# [What is expected]
Using the records that follow, count the lines containing the word "Black" and give that number only.

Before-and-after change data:
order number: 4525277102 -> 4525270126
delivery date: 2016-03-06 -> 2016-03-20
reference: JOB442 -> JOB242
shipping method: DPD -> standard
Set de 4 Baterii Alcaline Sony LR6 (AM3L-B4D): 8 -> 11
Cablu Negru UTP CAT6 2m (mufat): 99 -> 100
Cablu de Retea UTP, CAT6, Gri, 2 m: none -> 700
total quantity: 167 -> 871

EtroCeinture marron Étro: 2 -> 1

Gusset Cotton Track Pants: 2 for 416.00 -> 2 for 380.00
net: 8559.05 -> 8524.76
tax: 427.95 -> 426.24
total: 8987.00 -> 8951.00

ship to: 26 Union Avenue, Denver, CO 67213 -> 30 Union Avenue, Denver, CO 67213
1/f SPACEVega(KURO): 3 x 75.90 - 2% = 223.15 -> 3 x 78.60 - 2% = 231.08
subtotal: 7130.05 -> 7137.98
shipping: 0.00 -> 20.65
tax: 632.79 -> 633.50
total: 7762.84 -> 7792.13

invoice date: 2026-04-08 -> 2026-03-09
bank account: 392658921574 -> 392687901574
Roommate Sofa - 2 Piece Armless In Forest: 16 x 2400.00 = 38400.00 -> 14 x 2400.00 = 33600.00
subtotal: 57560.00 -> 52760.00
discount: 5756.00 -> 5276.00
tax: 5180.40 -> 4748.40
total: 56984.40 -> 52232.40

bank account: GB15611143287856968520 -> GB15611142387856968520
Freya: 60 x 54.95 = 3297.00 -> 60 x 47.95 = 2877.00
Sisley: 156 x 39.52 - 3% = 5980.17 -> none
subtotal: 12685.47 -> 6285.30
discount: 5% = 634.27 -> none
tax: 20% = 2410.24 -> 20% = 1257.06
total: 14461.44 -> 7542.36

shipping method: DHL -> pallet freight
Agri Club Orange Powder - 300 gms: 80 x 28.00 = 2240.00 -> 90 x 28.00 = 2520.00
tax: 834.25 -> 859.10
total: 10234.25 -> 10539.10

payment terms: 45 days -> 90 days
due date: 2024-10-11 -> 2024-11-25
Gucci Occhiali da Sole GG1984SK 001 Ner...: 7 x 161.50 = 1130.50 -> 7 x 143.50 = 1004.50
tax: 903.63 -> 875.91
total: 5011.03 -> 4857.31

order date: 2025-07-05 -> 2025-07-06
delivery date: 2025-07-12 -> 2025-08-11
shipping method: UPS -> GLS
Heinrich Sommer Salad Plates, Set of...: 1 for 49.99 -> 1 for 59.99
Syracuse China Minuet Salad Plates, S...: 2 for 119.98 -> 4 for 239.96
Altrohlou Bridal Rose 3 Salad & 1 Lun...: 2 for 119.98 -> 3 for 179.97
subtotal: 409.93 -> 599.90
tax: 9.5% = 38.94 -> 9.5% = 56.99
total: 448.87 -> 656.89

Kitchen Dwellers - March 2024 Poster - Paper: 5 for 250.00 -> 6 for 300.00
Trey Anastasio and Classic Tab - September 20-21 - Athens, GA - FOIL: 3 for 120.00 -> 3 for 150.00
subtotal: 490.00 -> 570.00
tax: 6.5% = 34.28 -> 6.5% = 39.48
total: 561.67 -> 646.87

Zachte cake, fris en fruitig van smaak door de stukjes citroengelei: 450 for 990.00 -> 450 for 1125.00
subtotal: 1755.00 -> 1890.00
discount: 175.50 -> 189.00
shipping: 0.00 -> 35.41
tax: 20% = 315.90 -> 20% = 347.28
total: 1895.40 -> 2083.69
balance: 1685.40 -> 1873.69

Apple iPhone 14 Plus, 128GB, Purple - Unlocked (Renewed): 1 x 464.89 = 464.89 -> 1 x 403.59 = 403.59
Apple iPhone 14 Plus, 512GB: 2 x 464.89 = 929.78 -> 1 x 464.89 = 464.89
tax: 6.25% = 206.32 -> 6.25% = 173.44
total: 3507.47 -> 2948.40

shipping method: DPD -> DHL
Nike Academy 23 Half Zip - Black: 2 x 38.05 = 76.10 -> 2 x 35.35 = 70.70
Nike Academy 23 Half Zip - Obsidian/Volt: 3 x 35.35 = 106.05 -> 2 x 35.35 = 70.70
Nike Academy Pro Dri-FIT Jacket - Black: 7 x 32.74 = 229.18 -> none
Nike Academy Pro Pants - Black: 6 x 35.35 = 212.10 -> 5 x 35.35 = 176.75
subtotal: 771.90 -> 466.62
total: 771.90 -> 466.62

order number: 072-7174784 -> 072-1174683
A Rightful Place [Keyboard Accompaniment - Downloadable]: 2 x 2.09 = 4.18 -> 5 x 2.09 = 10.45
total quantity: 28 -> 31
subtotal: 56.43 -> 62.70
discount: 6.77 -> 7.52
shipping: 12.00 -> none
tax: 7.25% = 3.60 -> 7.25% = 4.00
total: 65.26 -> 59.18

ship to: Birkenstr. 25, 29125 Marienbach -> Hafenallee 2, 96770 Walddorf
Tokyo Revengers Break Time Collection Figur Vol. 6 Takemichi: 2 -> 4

# [Result below]
3